I have been working really hard at keeping a neater home. I've realized that toy clutter makes my mind a little chaotic. When I do better at keeping things picked up, my mood picks up. I also rearranged the furniture in the living room a little. H noticed, although he didn't say much.
This is something I am trying to wrap my mind around: This morning, he stopped by unannounced. He said he was in the area and wanted to stop by and see the boys. S4 wasn't even out of pre-k yet, so it was just S1 and myself here. When he pulled in, we were outside hanging Halloween decorations. The house was neat, which I think was a bit of a surprise to him. So here's what I am trying to figure out: His stopping by unannounced?... Was he trying to check in to see if what he saw on his announced visit was the real deal? Is he curious about how I am really doing, when he isn't looking? Or was he genuinely wanting to see the boys?
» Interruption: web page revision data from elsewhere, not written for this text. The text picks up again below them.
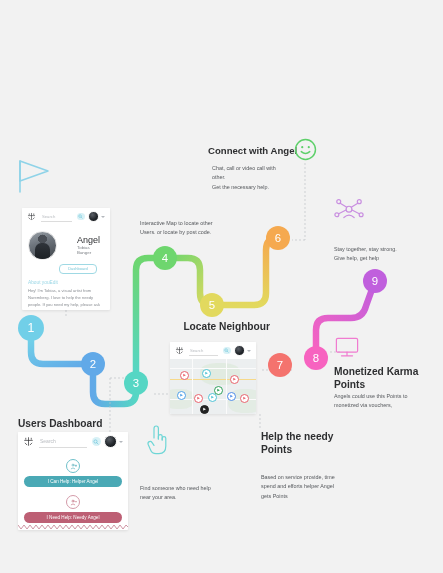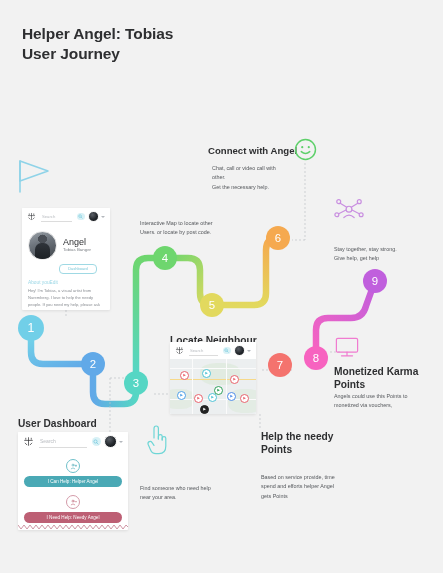"Helper Angel: Tobias" div.abs { html: <div> <div>Helper Angel: Tobias</div> <div>User Journey</div> </div> -> none }
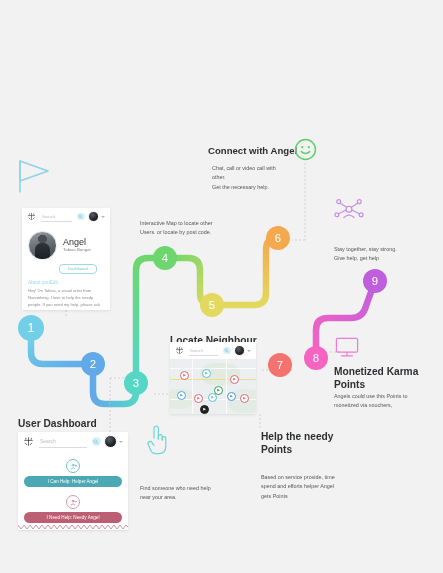"Angel" #pf-meta { margin-left: 6px -> 20px }
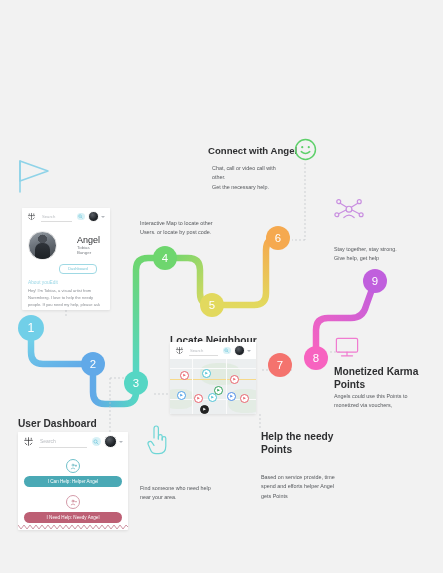"Locate Neighbour" div.abs { text-align: none -> right; top: 334px -> 320px }
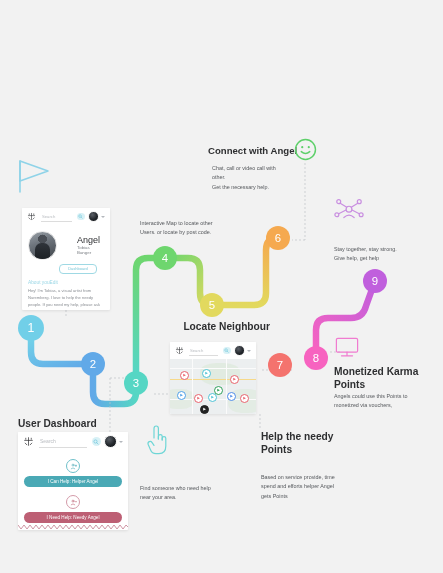"User Dashboard" div.abs { text: User -> Users }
I know it does no good to try to mind read, but I guess I'm just wondering if he is starting to take notice in some of my changes. *shrugs*
Have you seen a L for yourself? Remember you don't have to tell him you saw one, you don't have to DO anything but get information so you know your rights.
It can be very empowering.
M: 57 H: 60 M: 35 yrs S30,D28,D19 H off to Alaska 2006 Recon 7/07- 8/08 *2016* X = "ALASKA 2.0" GROUND HOG DAY I File D 10/16 OW DIV 2/26/2018 X marries OW 5/2016
Thanks, 25. I did see a lawyer last week. It was a very informative visit. I think she would be good representation for me, if we come to that. H and I will be trying pre-filing mediation. Tomorrow, we are supposed to fill out the Parenting Plan. I hope we don't butt heads too much on those matters (I don't think we will) - I just don't feel like dealing with his hostility right now.
My 180's? Let's see...
*Not contacting him unless it concerns the kids or finances. *I've stopped defending myself when he gets all pointy-fingered. *I've actually learned to control my tone of voice. Rather than feed off his negativity, I've learned to keep calm, even when he's irate. *The boys and I have started going to church. *I've stopped offering him a plate when he's around at dinner time. *I've stopped reminding S4 to call H (that has been interesting, as S almost never thinks to do so on his own). *I've started looking into schooling (probably won't do anything about it until my sitch is more stable though). *Going on more outings with the kids. *Not answering his phone calls or responding to his texts immediately. *I've set more limits with the kids. *I think I've become a more positive person in general. I am learning to be grateful for what I do have.
There is a big 180 that I have my eye on, but I am still working up the gall - stop smoking. That one would be huge!